209 Views Asked by At

I have a one dimensional point process representing the times of events which is also mixed in with lots of data that I regard as noise. The interval between the events in the point process are geometrically increasing.

The total number of points is of order one million. I would like to detect (approximate) processes of this form in the data. What is a good method for doing this?

As an example, if my points are 1, 7, 8, 10, 16, 25, 28, 30, 31,50, 52 I would like to detect 7, 10, 16, 28, 52. As my values are reals and come from measurement I need this to tolerate small errors in the data.

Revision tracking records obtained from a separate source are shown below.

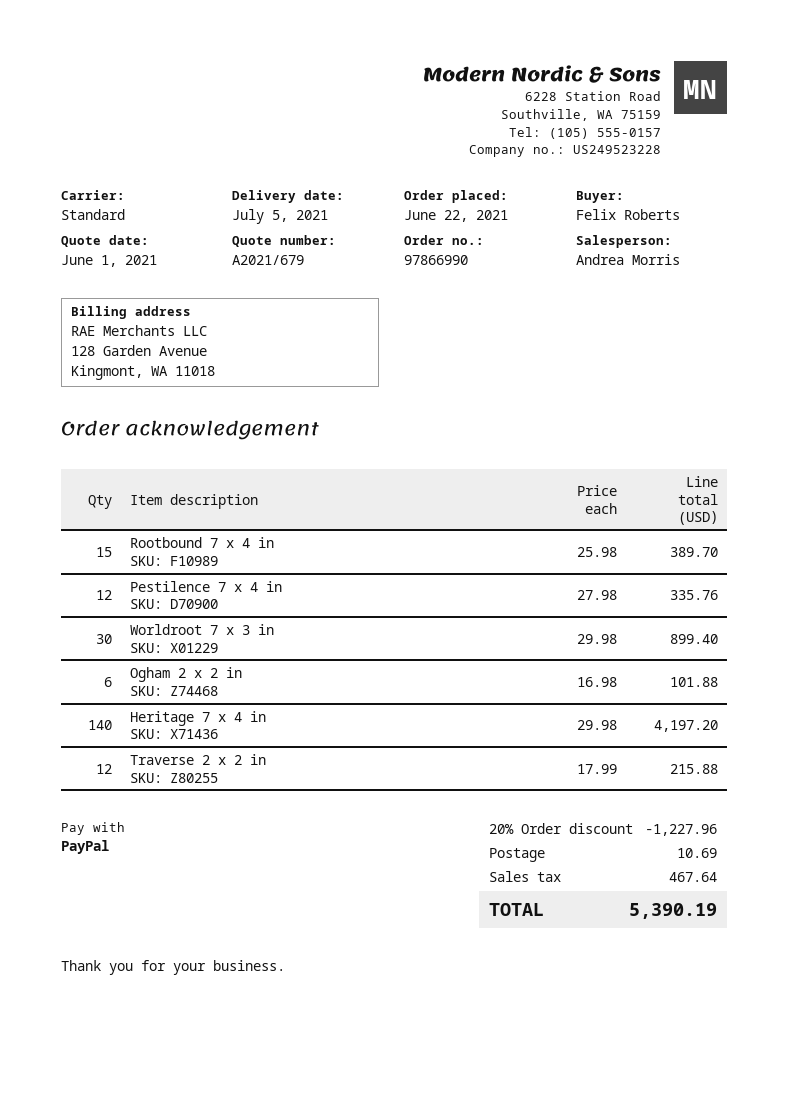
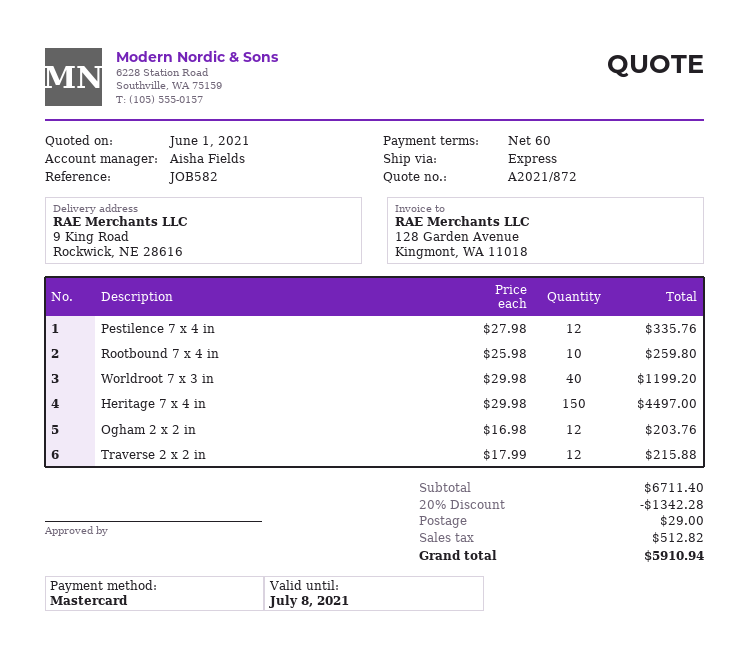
quote number: A2021/679 -> A2021/872
sales rep: Andrea Morris -> Aisha Fields
payment method: PayPal -> Mastercard
shipping method: standard -> express
Rootbound 7 x 4 in: 15 x 25.98 = 389.70 -> 10 x 25.98 = 259.80
Worldroot 7 x 3 in: 30 x 29.98 = 899.40 -> 40 x 29.98 = 1199.20
Ogham 2 x 2 in: 6 x 16.98 = 101.88 -> 12 x 16.98 = 203.76
Heritage 7 x 4 in: 140 x 29.98 = 4197.20 -> 150 x 29.98 = 4497.00
discount: 20% = 1227.96 -> 20% = 1342.28
shipping: 10.69 -> 29.00
tax: 467.64 -> 512.82
total: 5390.19 -> 5910.94

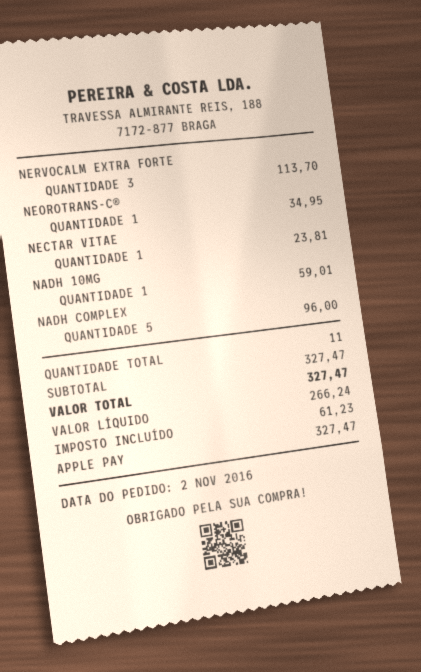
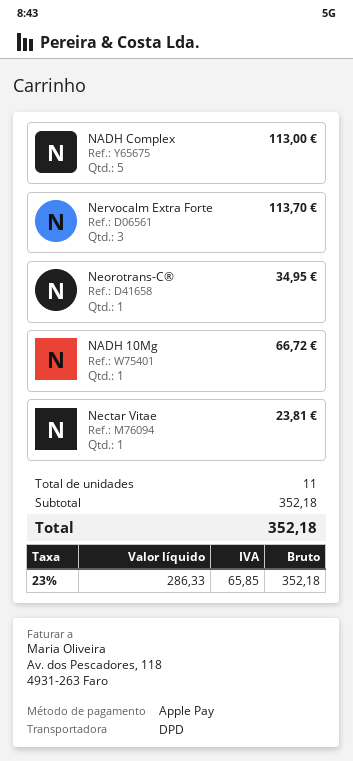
NADH 10MG: 1 for 59.01 -> 1 for 66.72
NADH COMPLEX: 5 for 96.00 -> 5 for 113.00
subtotal: 327.47 -> 352.18
net: 266.24 -> 286.33
tax: 61.23 -> 65.85
total: 327.47 -> 352.18

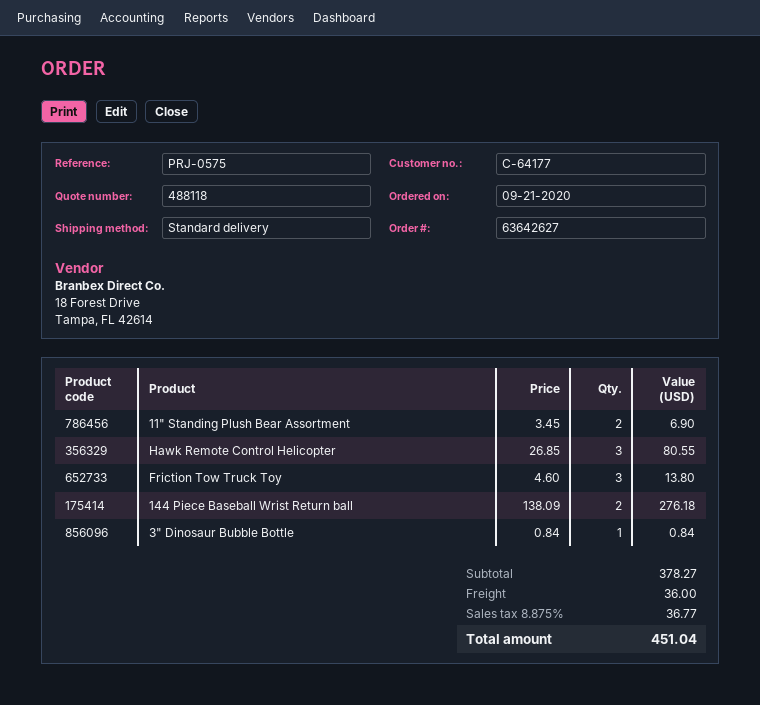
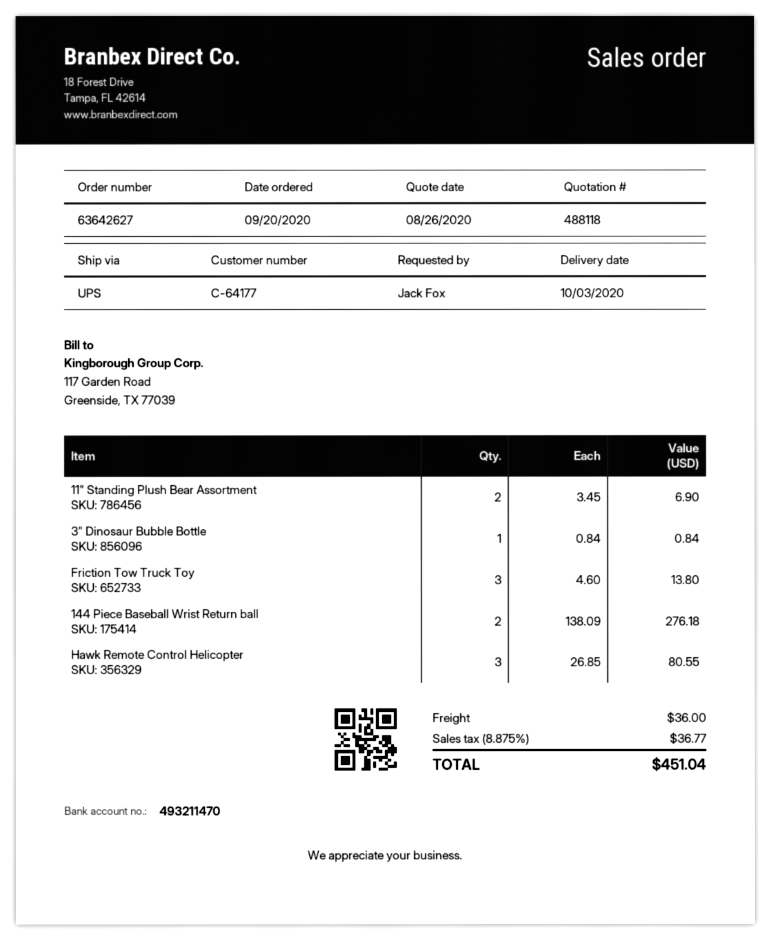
order date: 2020-09-21 -> 2020-09-20
shipping method: standard -> UPS

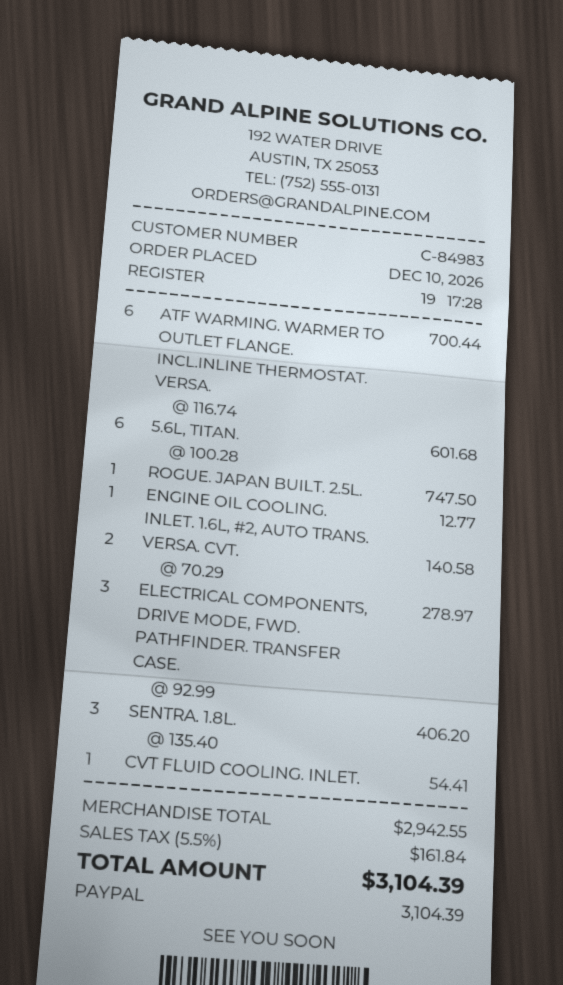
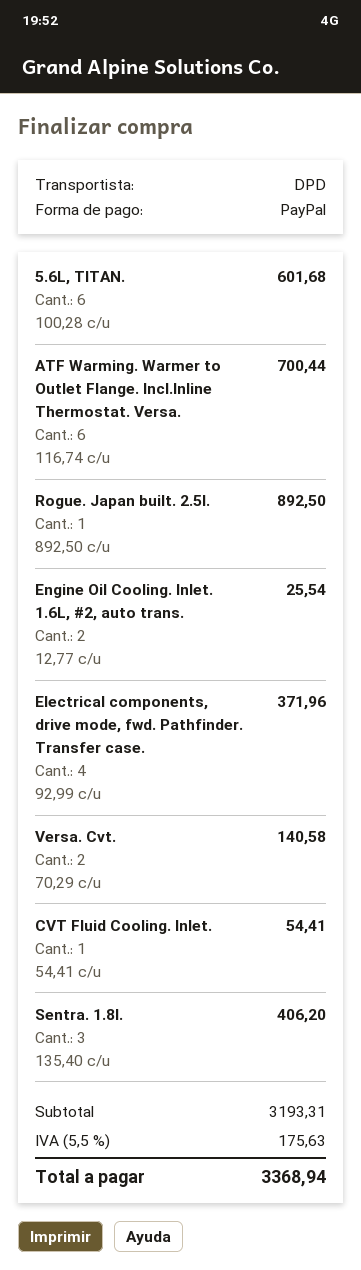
ROGUE. JAPAN BUILT. 2.5L.: 1 x 747.50 = 747.50 -> 1 x 892.50 = 892.50
ENGINE OIL COOLING. INLET. 1.6L, #2, AUTO TRANS.: 1 x 12.77 = 12.77 -> 2 x 12.77 = 25.54
ELECTRICAL COMPONENTS, DRIVE MODE, FWD. PATHFINDER. TRANSFER CASE.: 3 x 92.99 = 278.97 -> 4 x 92.99 = 371.96
subtotal: 2942.55 -> 3193.31
tax: 5.5% = 161.84 -> 5.5% = 175.63
total: 3104.39 -> 3368.94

As another example, points in such a pulse train will be of the form $t_0 + \sum_{i=1}^n a*k^{i-1}$. In the example above, $t_0 =7$, $a=3$, $k=2$.

2

There are 2 best solutions below

6
On

You might try looking for quartets $(a,b,c,d)$ where $a$ and $d$ are not too far apart, and $(a-b)(c-d)-(b-c)^2$ is relatively small. Then see whether the quartet extends to a fifth, and so on. Will you ever miss the occasional term from the dataset?

0
On

This answer is incomplete, but it's where I would start if I were assigned this problem. We know the signal we are looking for:

$$ x(t) = \delta( t - t_0 ) \ast \sum_{n=0}^{\lfloor \log(N)/\log(p) \rfloor - 1} \delta \left( t - (p^{n}-1)k \right) $$

where $\ast$ is convolution, $N$ is the number of samples, $p,k\in\mathbb{Z}_{+}$, and $t_0$ is the start of the geometric pulse train. For the example in the OP, these values are $t_0 = 7$, $k=3$, and $p=2$, which gives impulse locations at $7+\{0,3,9,21,45,\dots\}$.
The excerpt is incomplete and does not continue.